Barrierefreiheit (WEG)
Auch: Barrierereduzierung im Wohnungseigentum
Seit der WEG-Reform 2020 kann jeder Wohnungseigentümer von der Gemeinschaft angemessene bauliche Veränderungen verlangen, die dem Gebrauch durch Menschen mit Behinderungen dienen – etwa den Einbau eines Treppenlifts, einer Rampe oder eines barrierefreien Zugangs.
Ausführliche Erklärung
§ 20 Abs. 2 WEG zählt fünf privilegierte Zwecke auf, für die jeder Wohnungseigentümer eine angemessene bauliche Veränderung verlangen kann, ohne dass es hierfür eines qualifizierten Mehrheitsbeschlusses bedarf; die Gemeinschaft kann die Maßnahme nur ablehnen, wenn sie unangemessen ist oder die gesetzlichen Grenzen des § 20 Abs. 4 WEG überschreitet. Einer dieser privilegierten Zwecke ist der Gebrauch durch Menschen mit Behinderungen. Damit wurde die vor der Reform bestehende Rechtslage deutlich verbessert, unter der barrierefreie Umbauten regelmäßig einen Beschluss der Eigentümerversammlung voraussetzten und häufig an Widerstand einzelner Eigentümer scheiterten.

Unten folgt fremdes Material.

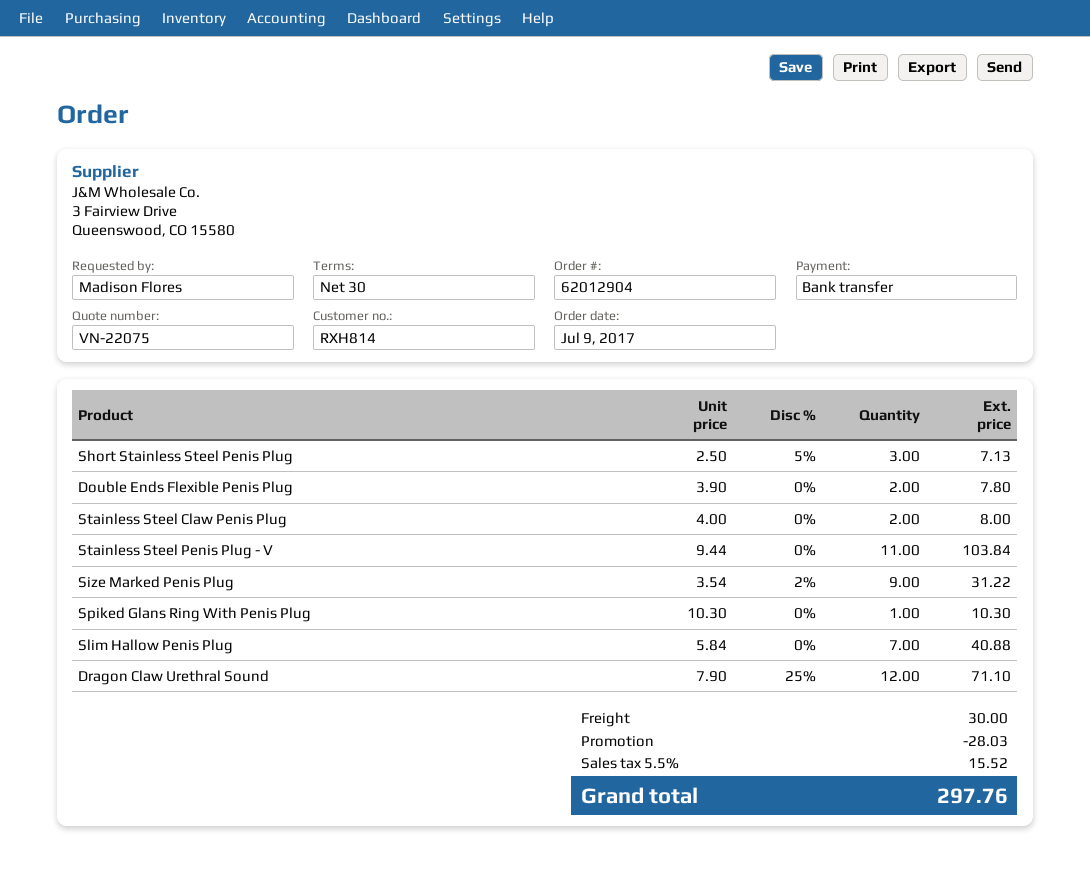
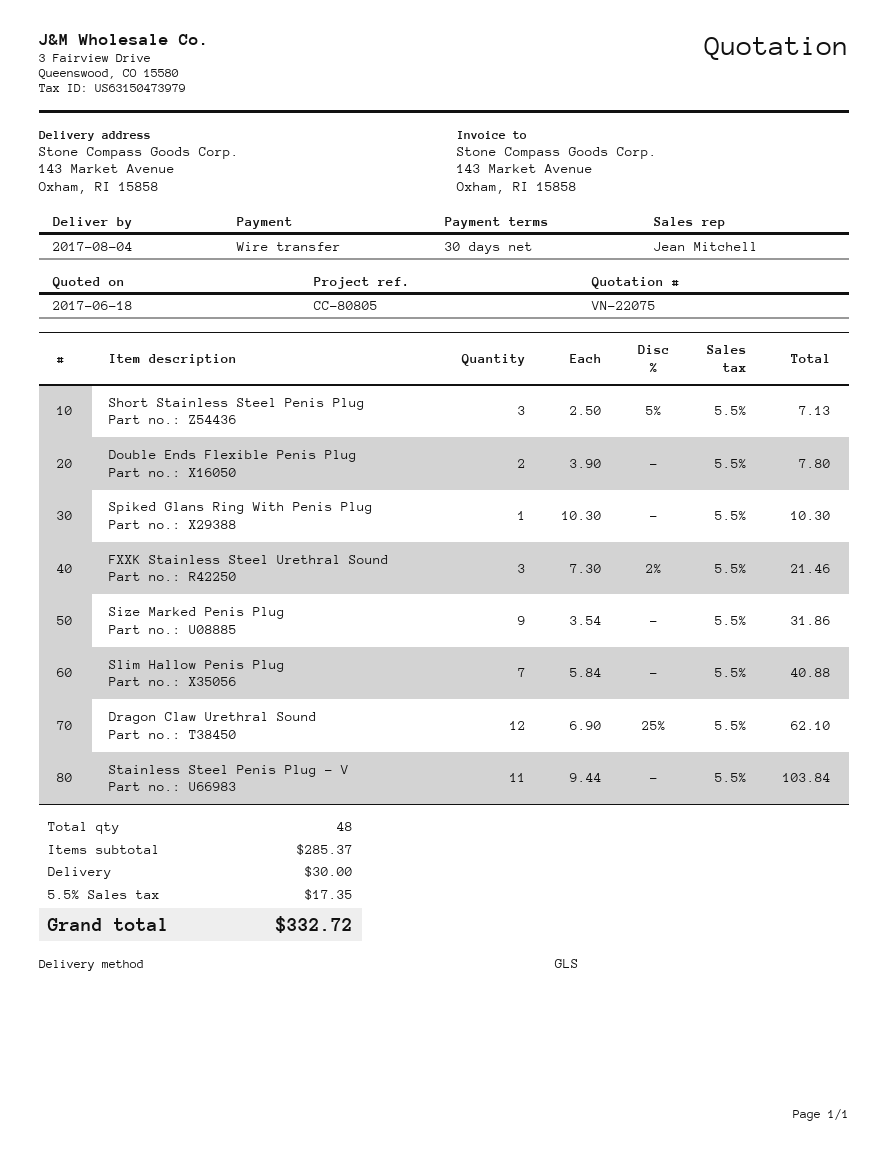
Stainless Steel Claw Penis Plug: 2 x 4.00 = 8.00 -> none
Size Marked Penis Plug: 9 x 3.54 - 2% = 31.22 -> 9 x 3.54 = 31.86
Dragon Claw Urethral Sound: 12 x 7.90 - 25% = 71.10 -> 12 x 6.90 - 25% = 62.10
FXXK Stainless Steel Urethral Sound: none -> 3 x 7.30 - 2% = 21.46
discount: 28.03 -> none
tax: 5.5% = 15.52 -> 5.5% = 17.35
total: 297.76 -> 332.72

Der Anspruch richtet sich auf die Gestattung der baulichen Veränderung durch Beschluss – über das „Ob“ der Durchführung entscheidet die Gemeinschaft im Rahmen ordnungsmäßiger Verwaltung durch Beschluss, das „Wie“ (konkrete Ausgestaltung, Kostentragung) kann sie mitgestalten, solange die Maßnahme dadurch nicht unangemessen erschwert wird. Die Kosten einer nach § 20 Abs. 2 WEG verlangten baulichen Veränderung trägt grundsätzlich der Eigentümer, der sie verlangt hat; ihm steht im Gegenzug die alleinige Nutzung der geschaffenen Einrichtung zu, solange nicht mehr als ein Viertel der Eigentümer (nach Miteigentumsanteilen mehr als die Hälfte) der Maßnahme zugestimmt hat.
Beispiel aus der Praxis
Ein gehbehinderter Wohnungseigentümer beantragt den Einbau eines Treppenlifts im Treppenhaus. Die Eigentümerversammlung kann die Maßnahme nur ablehnen, wenn sie unangemessen wäre – etwa weil sie den Fluchtweg blockiert. Die Kosten trägt zunächst der antragstellende Eigentümer allein, dem dafür die alleinige Nutzung des Treppenlifts zusteht.
Rechtsgrundlage
- § 20 Abs. 2 WEG – Anspruch auf angemessene bauliche Veränderung, u. a. für den Gebrauch durch Menschen mit Behinderungen.
- § 20 Abs. 4 WEG – Grenzen des Anspruchs (grundlegende Umgestaltung, unbillige Benachteiligung).